Дедал стоял на краю обрыва и с задумчивым видом созерцал простирающуюся перед ним бесконечную водную гладь. Черты его лица были необыкновенно суровыми и холодными, прямые черные волосы безжалостно трепал ветер. Мускулы на руках невольно заставляли ежиться, да и вообще этот человек поражал своей мрачностью. Он больше напоминал бывалого воина (и, значит, закоренелого убийцу), чем художника-изобретателя.
– Это Дедал? – вырвалось у меня, как я себя ни сдерживала.
– Он самый, – кивнул Мефистофель с самодовольной улыбкой. Он тоже посмотрел на живое полотно, и, надо заметить, как-то по-особенному. Я готова была поклясться, что он смотрит на Дедала с любовью. Так, наверное, скульптор смотрит на свое только что законченное, на редкость удачное творение.
За спиной у Дедала показался паренек лет четырнадцати. Вид у него был отчаянно любопытствующий, что не прибавляло симпатии к нему: конечно, это не блиставший умом Икар.
– Дедал решил сделать крылья и улететь с острова, – заговорил Мефистофель. – Только, к твоему сведению, Икар был не в восторге от этой идеи…
– Я сделаю крылья, как у птиц, и мы улетим с этого острова, – сказал Дедал.
Икар отчаянно побледнел; любопытство с его лица словно стерли влажной тряпкой. Он хотел что-то сказать, но не то передумал, не то просто не решился.

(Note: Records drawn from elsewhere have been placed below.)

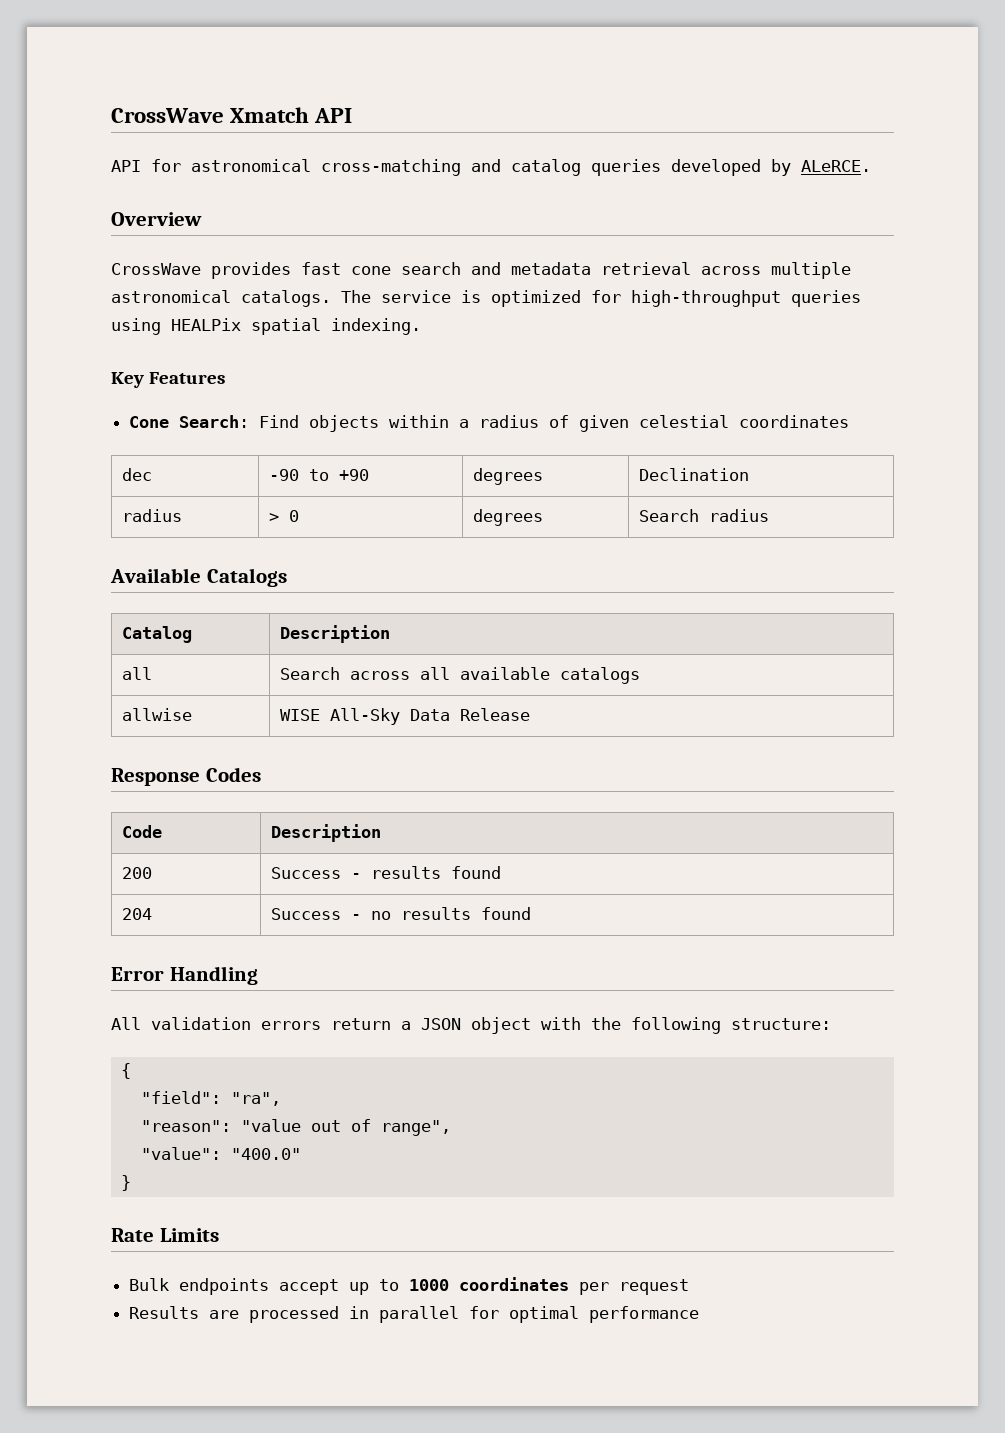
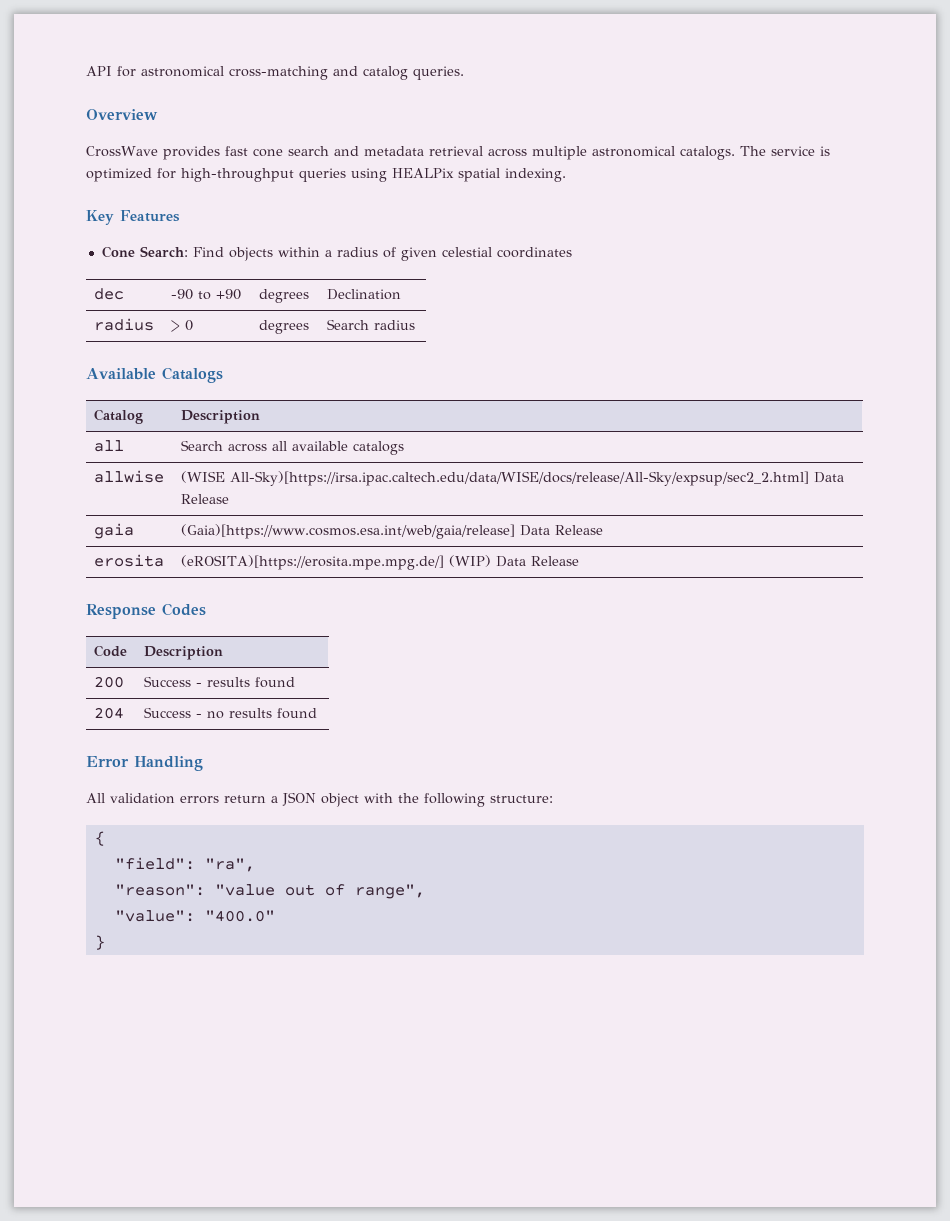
- CrossWave Xmatch API
- API for astronomical cross-matching and catalog queries developed by ALeRCE.
+ API for astronomical cross-matching and catalog queries.
- allwise | WISE All-Sky Data Release
+ allwise | (WISE All-Sky)[https://irsa.ipac.caltech.edu/data/WISE/docs/release/All-Sky/expsup/sec2_2.html] Data Release
+ gaia | (Gaia)[https://www.cosmos.esa.int/web/gaia/release] Data Release
+ erosita | (eROSITA)[https://erosita.mpe.mpg.de/] (WIP) Data Release
- Rate Limits
- Bulk endpoints accept up to 1000 coordinates per request
- Results are processed in parallel for optimal performance

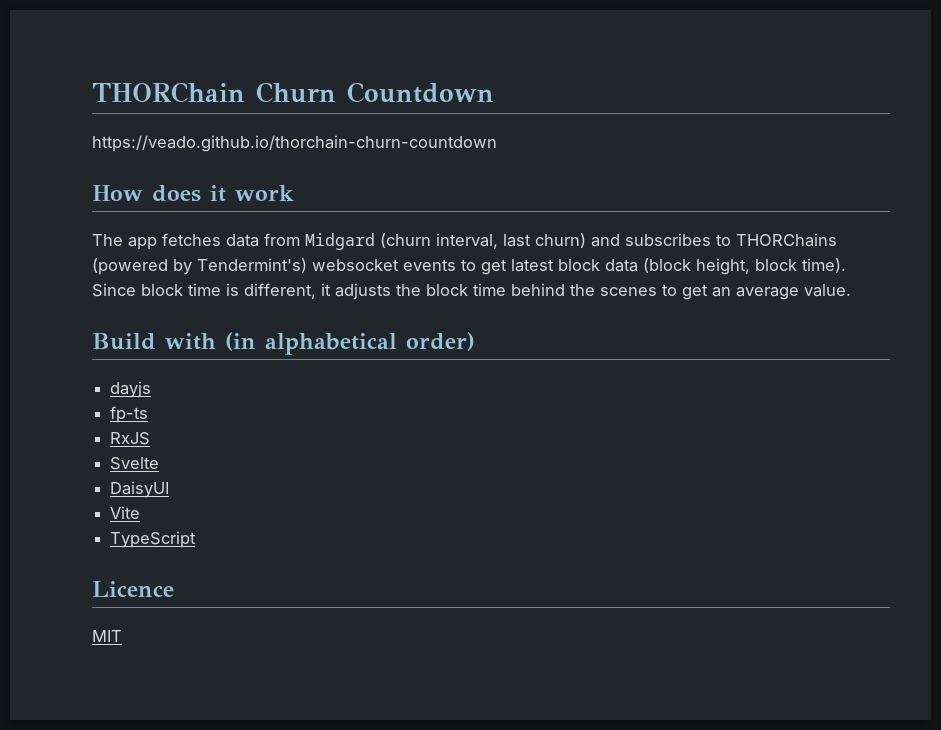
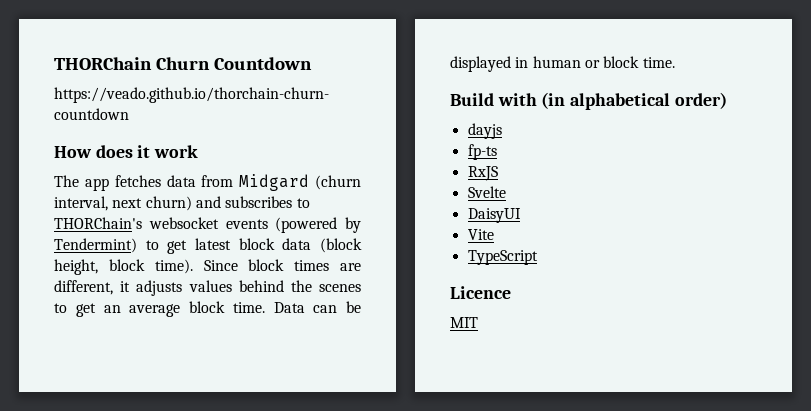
- The app fetches data from Midgard (churn interval, last churn) and subscribes to THORChains (powered by Tendermint's) websocket events to get latest block data (block height, block time).
+ The app fetches data from Midgard (churn interval, next churn) and subscribes to THORChain's websocket events (powered by Tendermint) to get latest block data (block height, block time).
- Since block time is different, it adjusts the block time behind the scenes to get an average value.
+ Since block times are different, it adjusts values behind the scenes to get an average block time. Data can be displayed in human or block time.

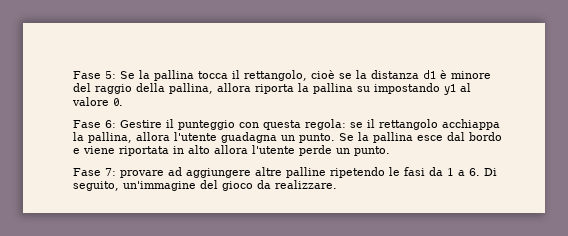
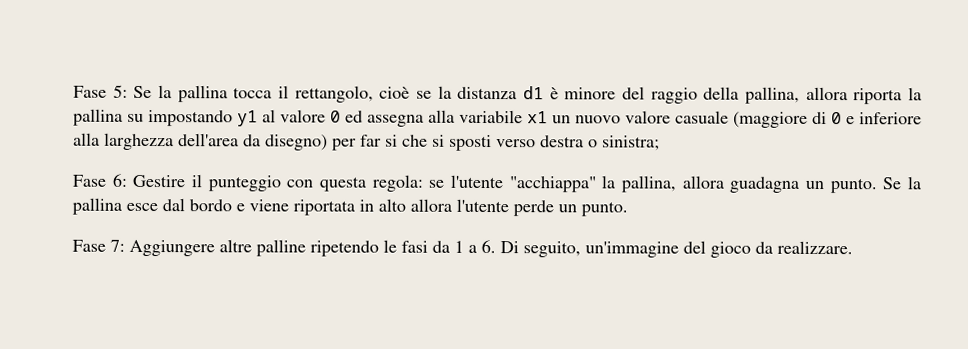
- Fase 5: Se la pallina tocca il rettangolo, cioè se la distanza d1 è minore del raggio della pallina, allora riporta la pallina su impostando y1 al valore 0.
+ Fase 5: Se la pallina tocca il rettangolo, cioè se la distanza d1 è minore del raggio della pallina, allora riporta la pallina su impostando y1 al valore 0 ed assegna alla variabile x1 un nuovo valore casuale (maggiore di 0 e inferiore alla larghezza dell'area da disegno) per far si che si sposti verso destra o sinistra;
- Fase 6: Gestire il punteggio con questa regola: se il rettangolo acchiappa la pallina, allora l'utente guadagna un punto.
+ Fase 6: Gestire il punteggio con questa regola: se l'utente "acchiappa" la pallina, allora guadagna un punto.
- Fase 7: provare ad aggiungere altre palline ripetendo le fasi da 1 a 6. Di seguito, un'immagine del gioco da realizzare.
+ Fase 7: Aggiungere altre palline ripetendo le fasi da 1 a 6. Di seguito, un'immagine del gioco da realizzare.

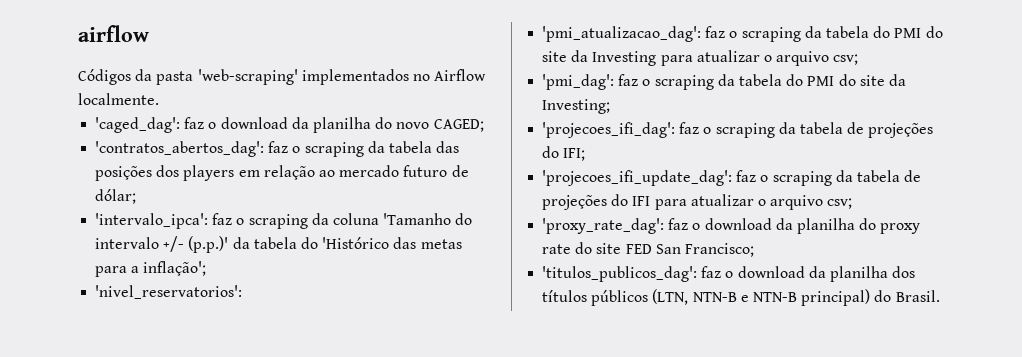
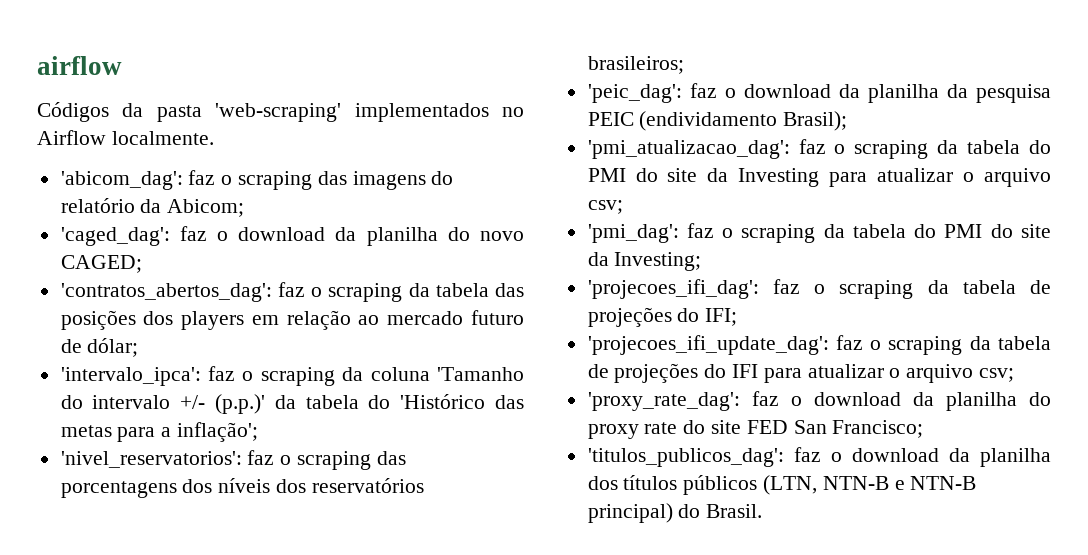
+ 'abicom_dag': faz o scraping das imagens do relatório da Abicom;
- 'nivel_reservatorios':
+ 'nivel_reservatorios': faz o scraping das porcentagens dos níveis dos reservatórios brasileiros;
+ 'peic_dag': faz o download da planilha da pesquisa PEIC (endividamento Brasil);

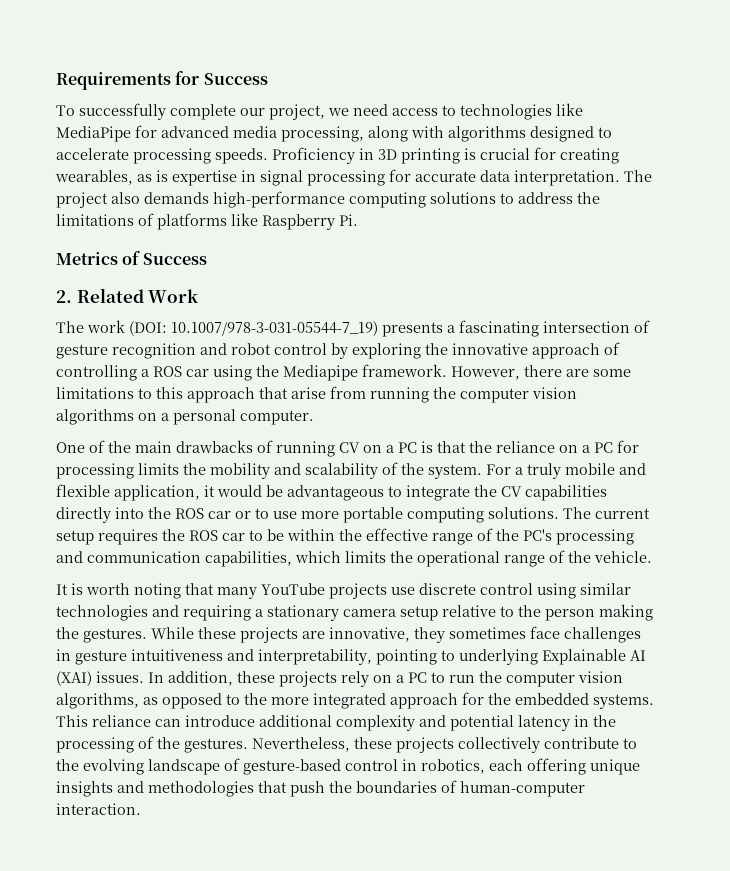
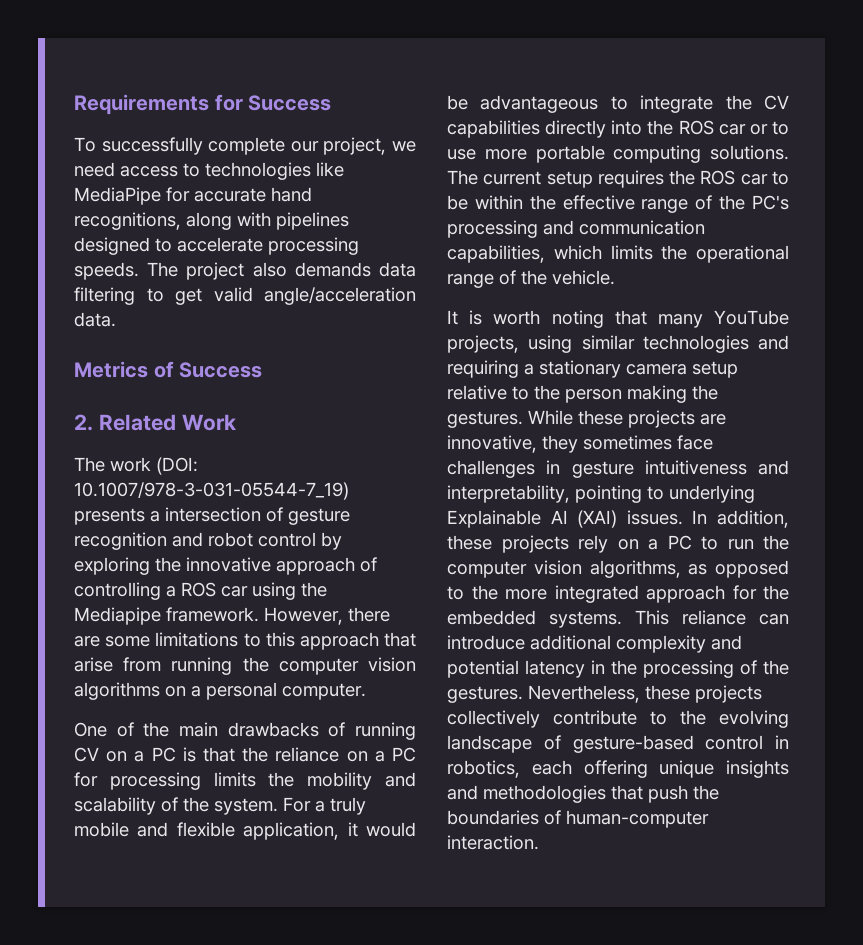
- To successfully complete our project, we need access to technologies like MediaPipe for advanced media processing, along with algorithms designed to accelerate processing speeds.
+ To successfully complete our project, we need access to technologies like MediaPipe for accurate hand recognitions, along with pipelines designed to accelerate processing speeds.
- Proficiency in 3D printing is crucial for creating wearables, as is expertise in signal processing for accurate data interpretation. The project also demands high-performance computing solutions to address the limitations of platforms like Raspberry Pi.
+ The project also demands data filtering to get valid angle/acceleration data.
- The work (DOI: 10.1007/978-3-031-05544-7_19) presents a fascinating intersection of gesture recognition and robot control by exploring the innovative approach of controlling a ROS car using the Mediapipe framework.
+ The work (DOI: 10.1007/978-3-031-05544-7_19) presents a intersection of gesture recognition and robot control by exploring the innovative approach of controlling a ROS car using the Mediapipe framework.
- It is worth noting that many YouTube projects use discrete control using similar technologies and requiring a stationary camera setup relative to the person making the gestures.
+ It is worth noting that many YouTube projects, using similar technologies and requiring a stationary camera setup relative to the person making the gestures.

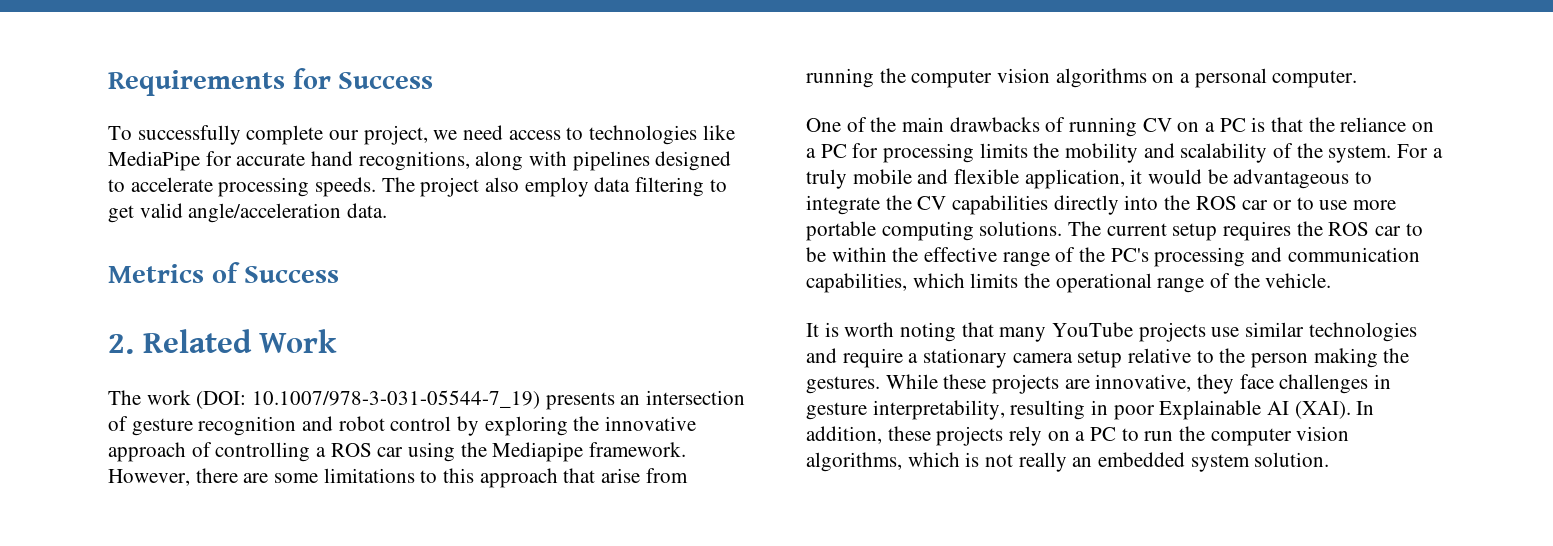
- The project also demands data filtering to get valid angle/acceleration data.
+ The project also employ data filtering to get valid angle/acceleration data.
- The work (DOI: 10.1007/978-3-031-05544-7_19) presents a intersection of gesture recognition and robot control by exploring the innovative approach of controlling a ROS car using the Mediapipe framework.
+ The work (DOI: 10.1007/978-3-031-05544-7_19) presents an intersection of gesture recognition and robot control by exploring the innovative approach of controlling a ROS car using the Mediapipe framework.
- It is worth noting that many YouTube projects, using similar technologies and requiring a stationary camera setup relative to the person making the gestures.
+ It is worth noting that many YouTube projects use similar technologies and require a stationary camera setup relative to the person making the gestures.
- While these projects are innovative, they sometimes face challenges in gesture intuitiveness and interpretability, pointing to underlying Explainable AI (XAI) issues.
+ While these projects are innovative, they face challenges in gesture interpretability, resulting in poor Explainable AI (XAI).
- In addition, these projects rely on a PC to run the computer vision algorithms, as opposed to the more integrated approach for the embedded systems. This reliance can introduce additional complexity and potential latency in the processing of the gestures. Nevertheless, these projects collectively contribute to the evolving landscape of gesture-based control in robotics, each offering unique insights and methodologies that push the boundaries of human-computer interaction.
+ In addition, these projects rely on a PC to run the computer vision algorithms, which is not really an embedded system solution.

На этот раз мне не в чем было его упрекнуть. Дедал был каким-то странным. Когда он произносил эти слова, его глаза, устремленные вдаль, сверкали маниакальным блеском. Впрочем, творческие люди, как известно, все не от мира сего, и чем они гениальнее, тем хуже у них обстоят дела с головой. Хотя, может, Дедалу просто настолько осточертели Крит и Минос, что мечта стала навязчивой идеей и вгрызалась в сознание, заодно придавая лицу такое устрашающее выражение.